29.26 List-columns

  • List-Columns are implicit in the definition of the data frame: a data frame is a named list of equal length vectors.
  • Base-R doesn’t make it easy to create list-columns, and data.frame() treats a list as a list of columns.
data.frame(x = list(1:3, 3:5))
  • You can prevent data.frame() from treating a lists of lists by adding I() to the argument. However, this doesn’t print well.

I() stands for Inhibit Interpretation/Conversion of Objects: Change the class of an object to indicate that is should be treated as is.

data.frame(
  x = I(list(1:3, 3:5)),
  y = c("1, 2", "3, 4, 5")
)
  • Tibble alleviates this problem by being lazier (tibble() doesn’t modify its inputs) and by providing a better print method.

Note where the quotes are placed

tibble(
  x = list(1:3, 3:5),
  y = c("1, 2", "3, 4, 5")
)
  • tribble() can automatically work out that you need a list.
tribble(
   ~x, ~y,
  1:3, "1, 2",
  3:5, "3, 4, 5"
)
  • List-columns are often most useful as intermediate data structure.
  • Advantage of keeping related items together in a data frame is worth a little hassle.
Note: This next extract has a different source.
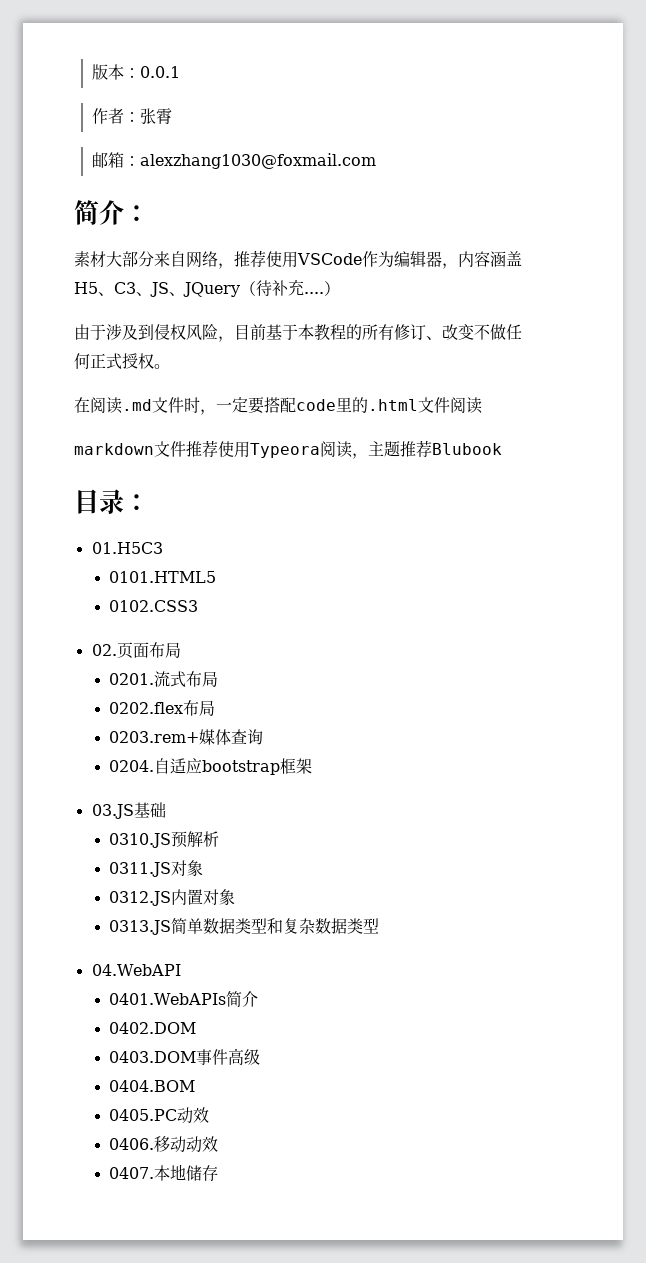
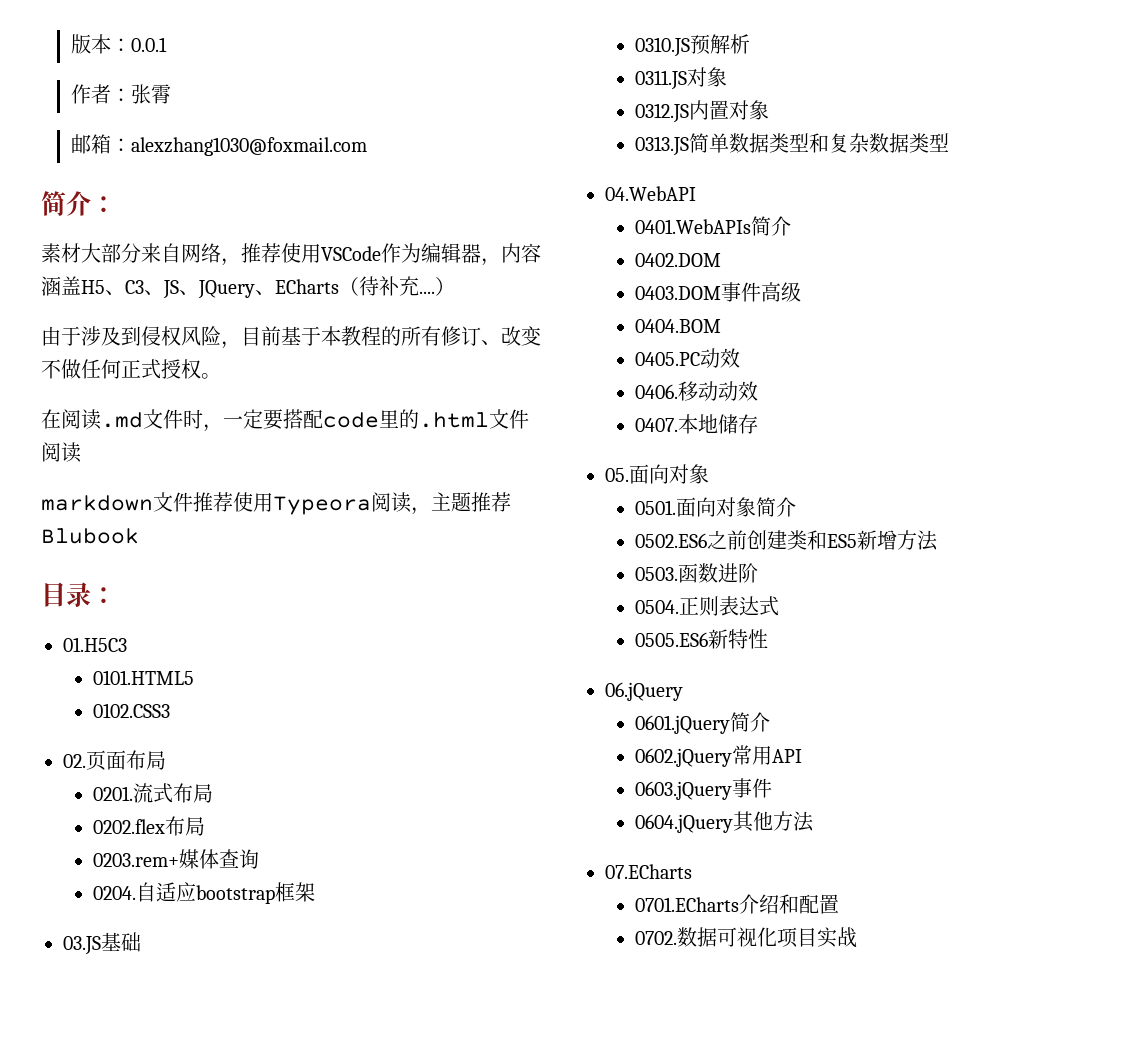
(240, 289) none -> [255,279,339,295] 、ECharts
(219, 1173) none -> [605,464,709,484] [635,497,797,517] [635,530,939,551] [635,563,759,583] [635,596,780,616] [635,629,769,649] [605,682,683,701] [635,712,771,734] [635,745,803,767] [635,778,773,800] [635,811,815,833] [605,864,692,879] [635,894,840,914] [635,927,858,948] // 05.面向对象 // 0501.面向对象简介 // 0502.ES6之前创建类和ES5新增方法 // 0503.函数进阶 // 0504.正则表达式 // 0505.ES6新特性 // 06.jQuery // 0601.jQuery简介 // 0602.jQuery常用API // 0603.jQuery事件 // 0604.jQuery其他方法 // 07.ECharts // 0701.ECharts介绍和配置 // 0702.数据可视化项目实战

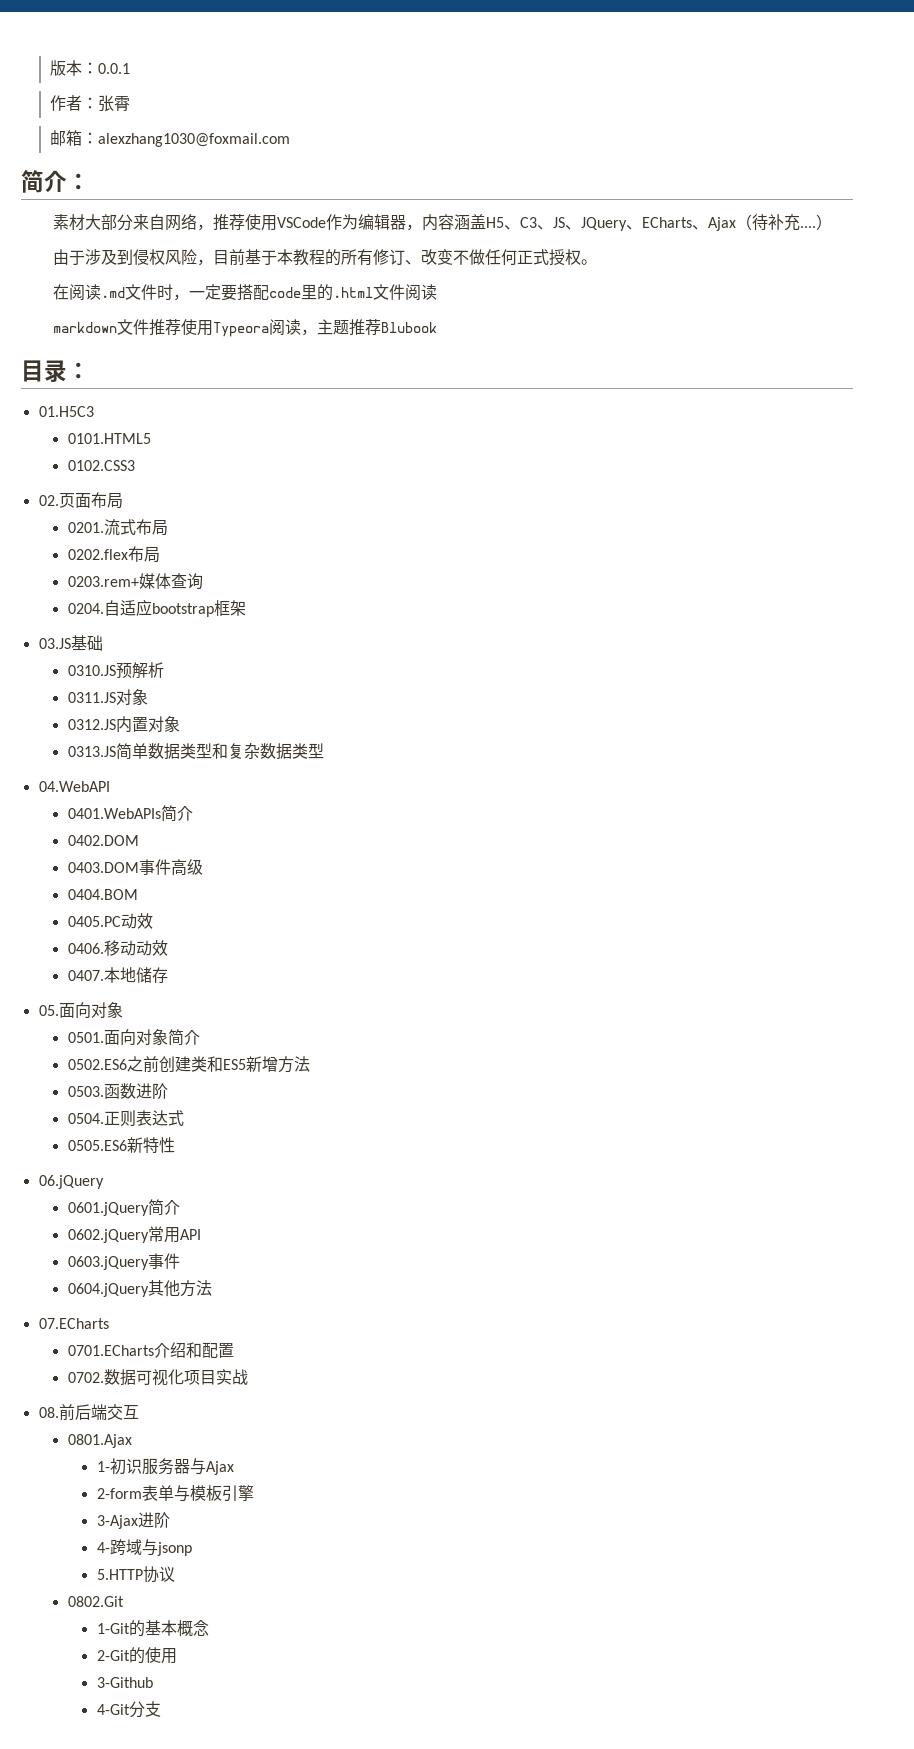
(339, 286) none -> [691,217,736,231] 、Ajax
(858, 937) none -> [38,1404,139,1421] [67,1434,132,1448] [96,1458,234,1475] [96,1485,254,1502] [96,1512,170,1529] [96,1539,192,1556] [96,1566,175,1583] [67,1596,124,1607] [96,1620,209,1637] [96,1647,177,1664] [96,1677,153,1688] [96,1701,161,1718] // 08.前后端交互 // 0801.Ajax // 1-初识服务器与Ajax // 2-form表单与模板引擎 // 3-Ajax进阶 // 4-跨域与jsonp // 5.HTTP协议 // 0802.Git // 1-Git的基本概念 // 2-Git的使用 // 3-Github // 4-Git分支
There are three parts of an effective list-column pipeline:

  1. You create the list-column using one of: nest(), summarise() + list(), or mutate() + a map function
  2. You create other intermediate list-columns by transforming existing list columns with map(), map2(), or pmap().
  3. You simplify the list-column back down to a data frame or atomic vector.